Profile-Guided Optimization (PGO) improvements
zamazan4ik opened this issue · 0 comments
Hi!
I did a lot of Profile-Guided Optimization (PGO) benchmarks recently on different kinds of software - all currently available results are located at https://github.com/zamazan4ik/awesome-pgo . According to the tests, PGO usually helps with achieving better performance. That's why testing PGO would be a good idea for Delta. I did some benchmarks on my local machine and want to share my results.
Test environment
- Apple Macbook M1 (full charge, AC connected)
- macOS 13.4 Ventura
- Rust: 1.72
- Latest Delta from the
master
branch (commit7375f7a165dabe430e12d531fedd84bb3a027c6b
)
Test workload
As a test scenario, I used make benchmark
command. All runs are performed on the same hardware, operating system, and the same background workload (as much as I can guarantee ofc). The measurements were performed with hyperfine
. The PGO optimization is done with cargo-pgo.
Results
Here are the results.

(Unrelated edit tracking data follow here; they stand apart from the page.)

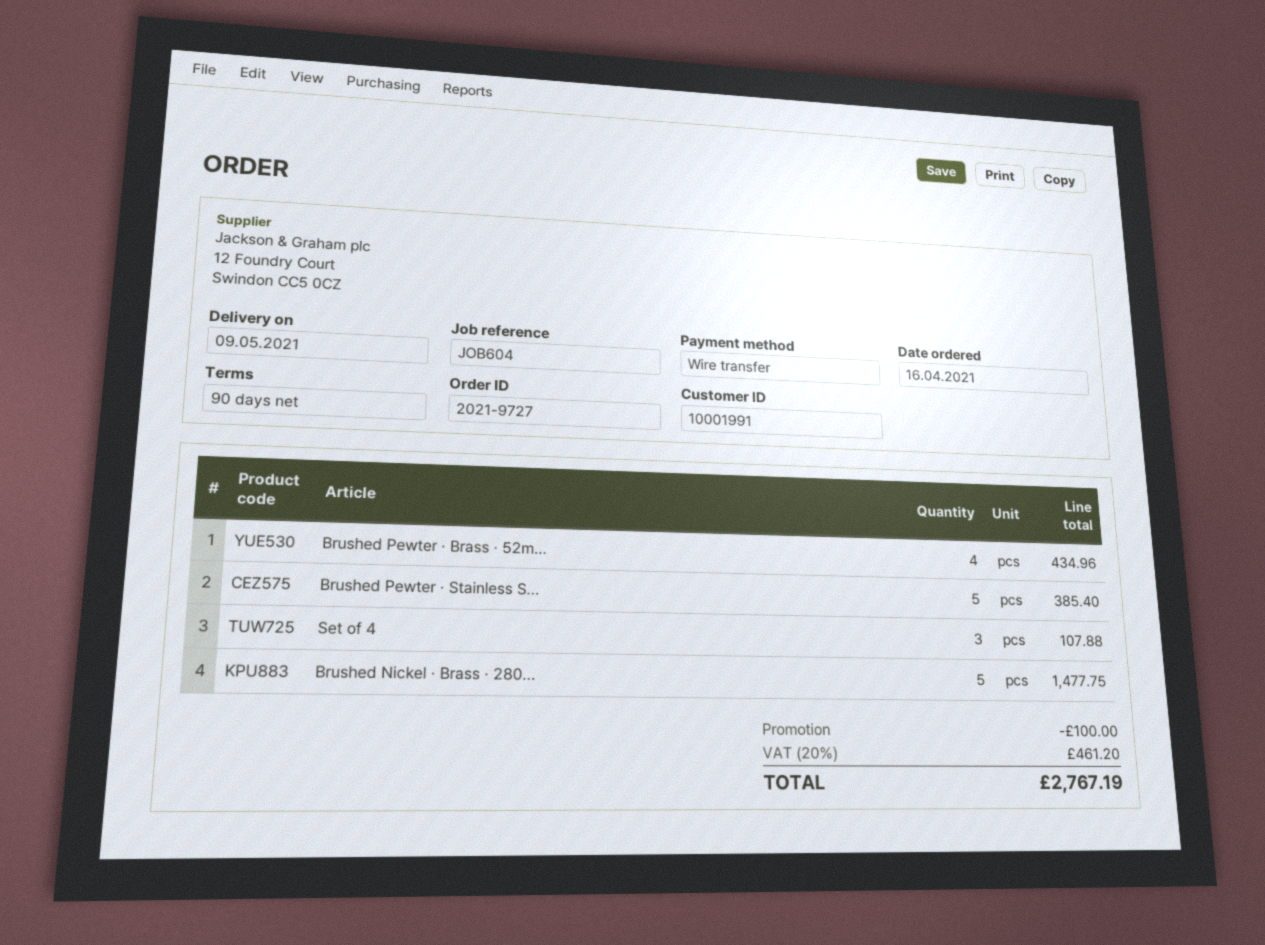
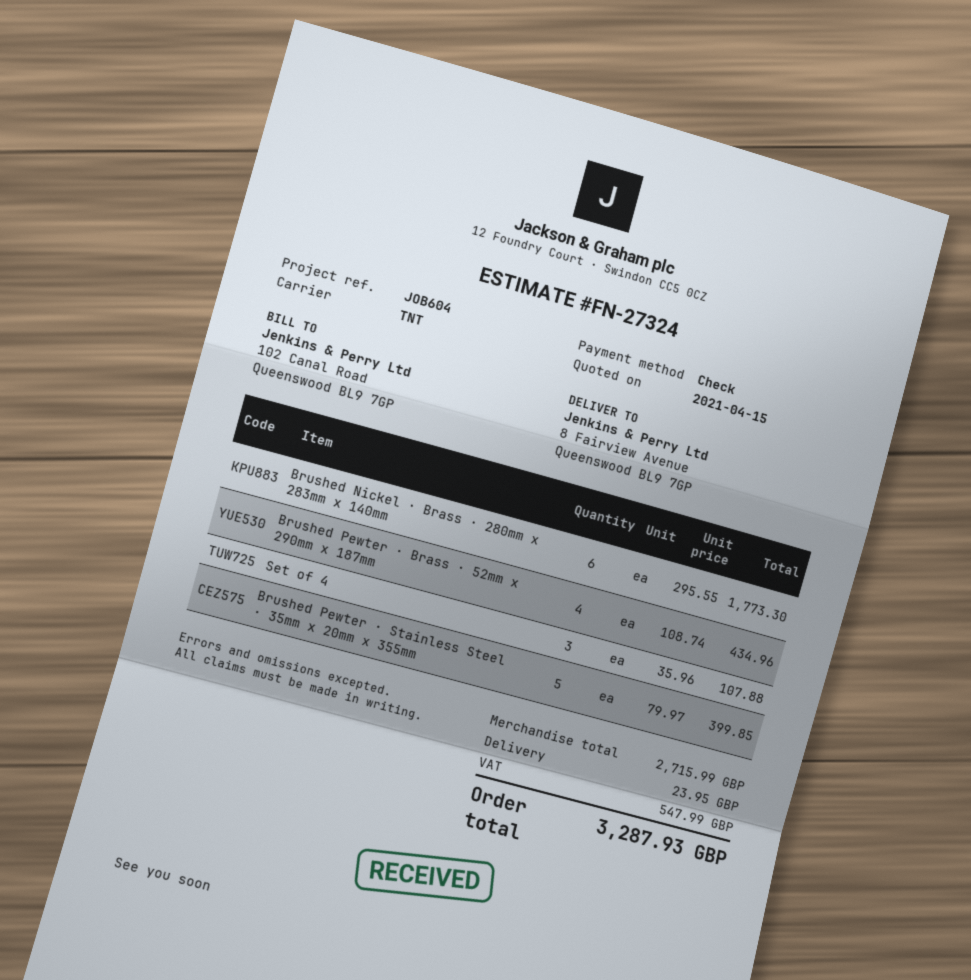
payment method: bank transfer -> cheque
Brushed Pewter · Stainless S...: 5 for 385.40 -> 5 for 399.85
Brushed Nickel · Brass · 280...: 5 for 1477.75 -> 6 for 1773.30
discount: 100.00 -> none
shipping: none -> 23.95
tax: 461.20 -> 547.99
total: 2767.19 -> 3287.93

Also, I posted Instrumentation results so you can estimate how delta
slow in the Instrumentation mode.
PGO optimized compared to Release builds:
hyperfine --warmup 10 --min-runs 20 'delta_pgo_optimized --no-gitconfig < /tmp/delta-benchmark-input.gitdiff > /dev/null' 'delta_release --no-gitconfig < /tmp/delta-benchmark-input.gitdiff > /dev/null'
Benchmark 1: delta_pgo_optimized --no-gitconfig < /tmp/delta-benchmark-input.gitdiff > /dev/null
Time (mean ± σ): 405.8 ms ± 2.1 ms [User: 396.2 ms, System: 38.4 ms]
Range (min … max): 403.0 ms … 410.1 ms 20 runs
Benchmark 2: delta_release --no-gitconfig < /tmp/delta-benchmark-input.gitdiff > /dev/null
Time (mean ± σ): 413.0 ms ± 3.4 ms [User: 403.6 ms, System: 38.7 ms]
Range (min … max): 409.7 ms … 422.6 ms 20 runs
Summary
delta_pgo_optimized --no-gitconfig < /tmp/delta-benchmark-input.gitdiff > /dev/null ran
1.02 ± 0.01 times faster than delta_release --no-gitconfig < /tmp/delta-benchmark-input.gitdiff > /dev/null
PGO-instrumented version:
LLVM_PROFILE_FILE=/Users/zamazan4ik/open_source/delta/target/pgo-profiles/delta_%m_%p.profraw hyperfine --warmup 10 --min-runs 20 'target/aarch64-apple-darwin/release/delta --no-gitconfig < /tmp/delta-benchmark-input.gitdiff > /dev/null'
Benchmark 1: target/aarch64-apple-darwin/release/delta --no-gitconfig < /tmp/delta-benchmark-input.gitdiff > /dev/null
Time (mean ± σ): 575.4 ms ± 4.7 ms [User: 562.2 ms, System: 44.1 ms]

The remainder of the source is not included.